Suicide Trends in At-Risk Territories (START)
Component Two of START intends to:
- Expand current knowledge of both risk and protective factors connected to non-fatal suicidal behaviours; and
- Conduct a randomized-controlled trial comparing two treatment conditions.
Increased knowledge about the contributing and protective factors involved in the suicidal act will be examined through an in-depth interview with suicide attempters following treatment in a hospital setting. The START Assessment Battery has been developed for this purpose and contains a variety of psychological scales as well as questions pertaining to personal and family history, physical health, previous suicidal behaviours and critical life factors which may have contributed to the attempt. The START Assessment Battery is a standardized form that has been previously approved and distributed to all participants in the study.

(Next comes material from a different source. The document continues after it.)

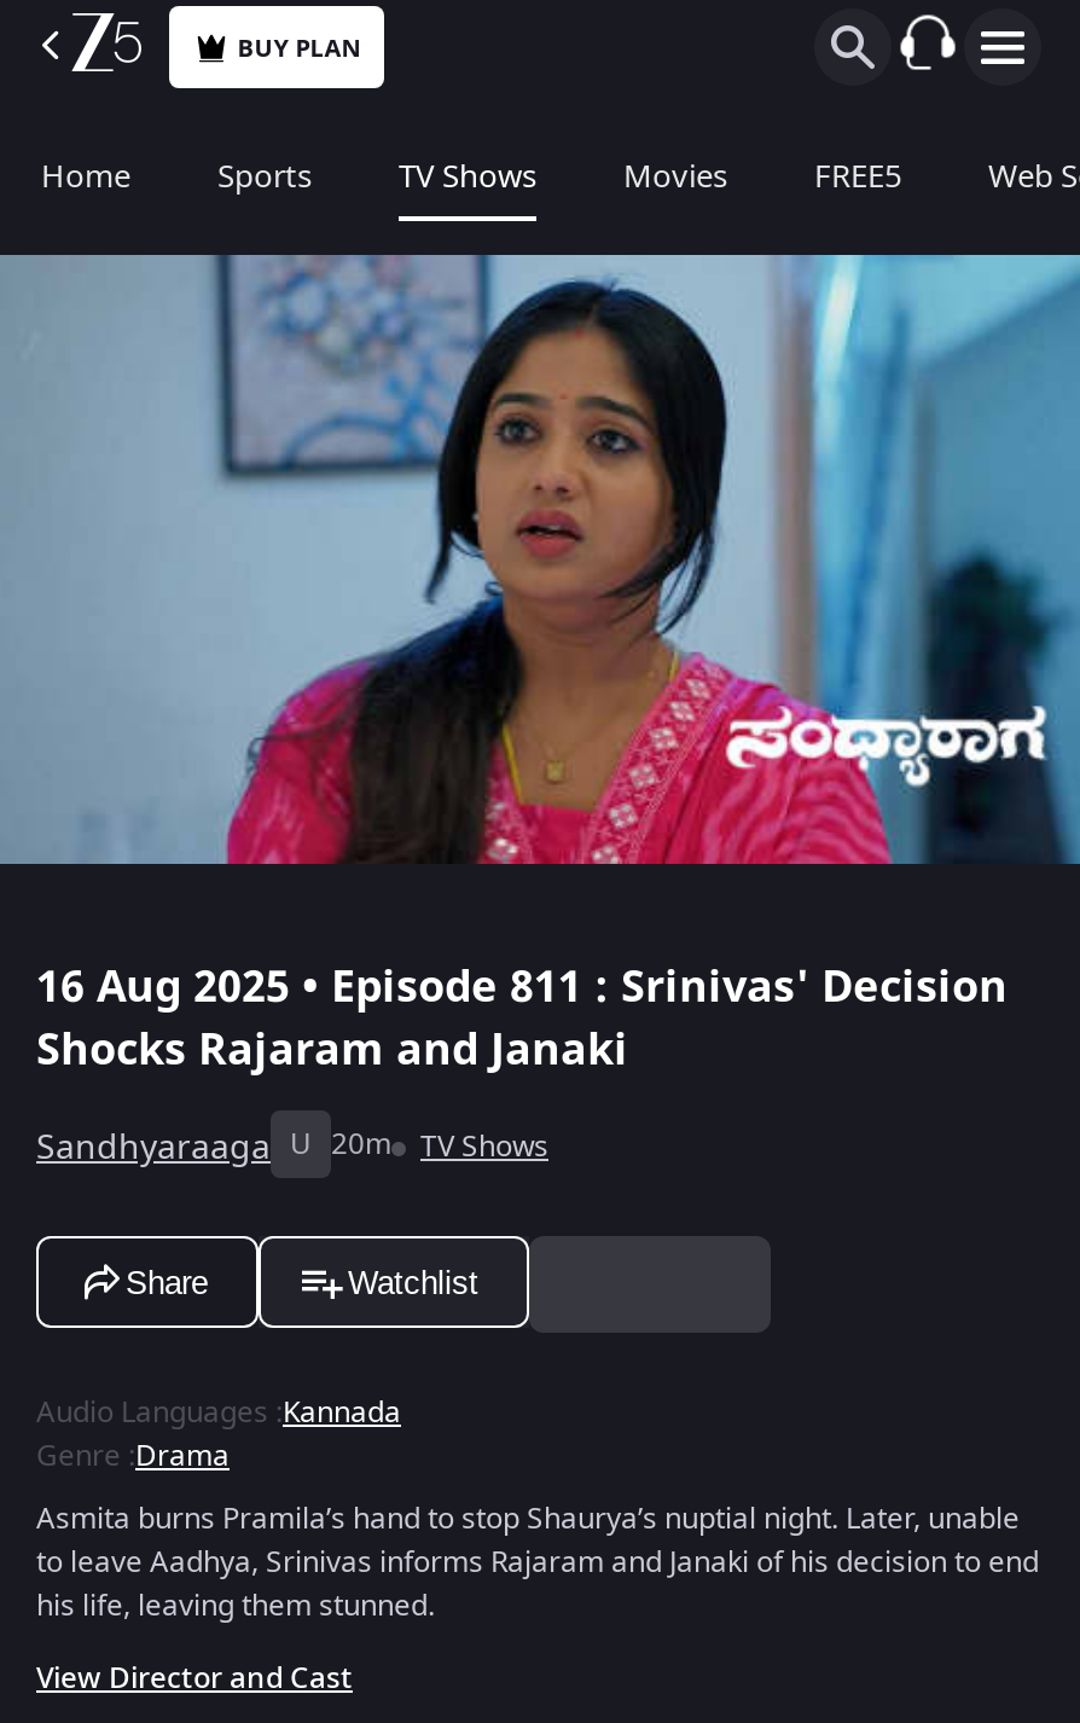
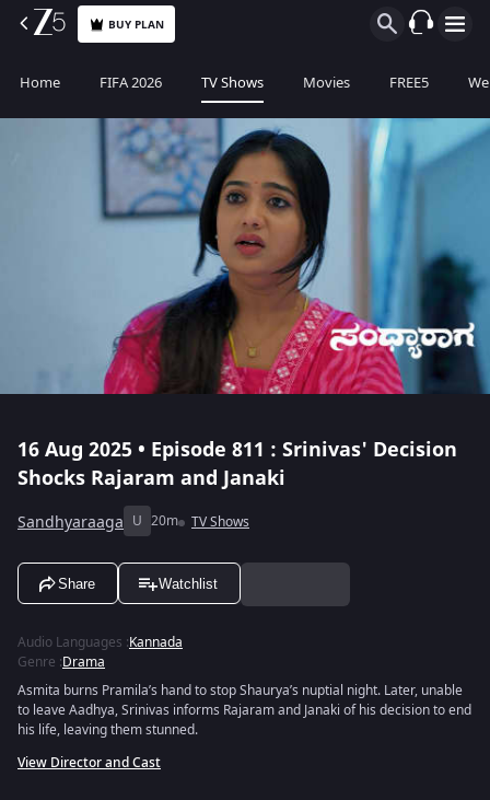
[217,153,312,199] Sports -> [100,72,162,93] FIFA 2026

Component two also involves a randomized-controlled trial, which adheres to WHO guidelines stipulating that research studies need to improve existing systems and treatments. Consequently, this part of the study replicates the successful template of the SUPRE-MISS Study (the SUicide PREvention - Multisite Intervention Study on Suicidal Behaviours) and will compare Brief Intervention and Contact (BIC) and treatment as usual (TAU) for suicide attempters in emergency units (Bertolote et al., 2005; Fleischmann et al., 2005; Fleischmann et al., 2008). Using a randomized-controlled trial methodology, the goal of this intervention is to examine the impact of BIC on suicide mortality and repeated suicide attempts. A similar intervention has been successfully used in past research with high suicide risk psychiatric patients refusing treatment (Motto & Bostrom, 2001; Motto et al., 1981). The advantage of the BIC intervention is that it contains little or none of the skilled training required by cognitive-behavioural or other psychological or medical treatments. The BIC is also low in cost, and can be carried out with very modest resources of space, equipment and personnel. This model of intervention fits very well with the outstanding variety of approaches and clinical facilities operating in the different participating locations of START. These features are also beneficial for those researchers conducting the study in low- and middle-income countries. As in the case of the SUPRE-MISS Study, the BIC in the START is intended as an add-on to the treatment a patient would usually receive, making sure that a patient is not deprived of any usual treatment.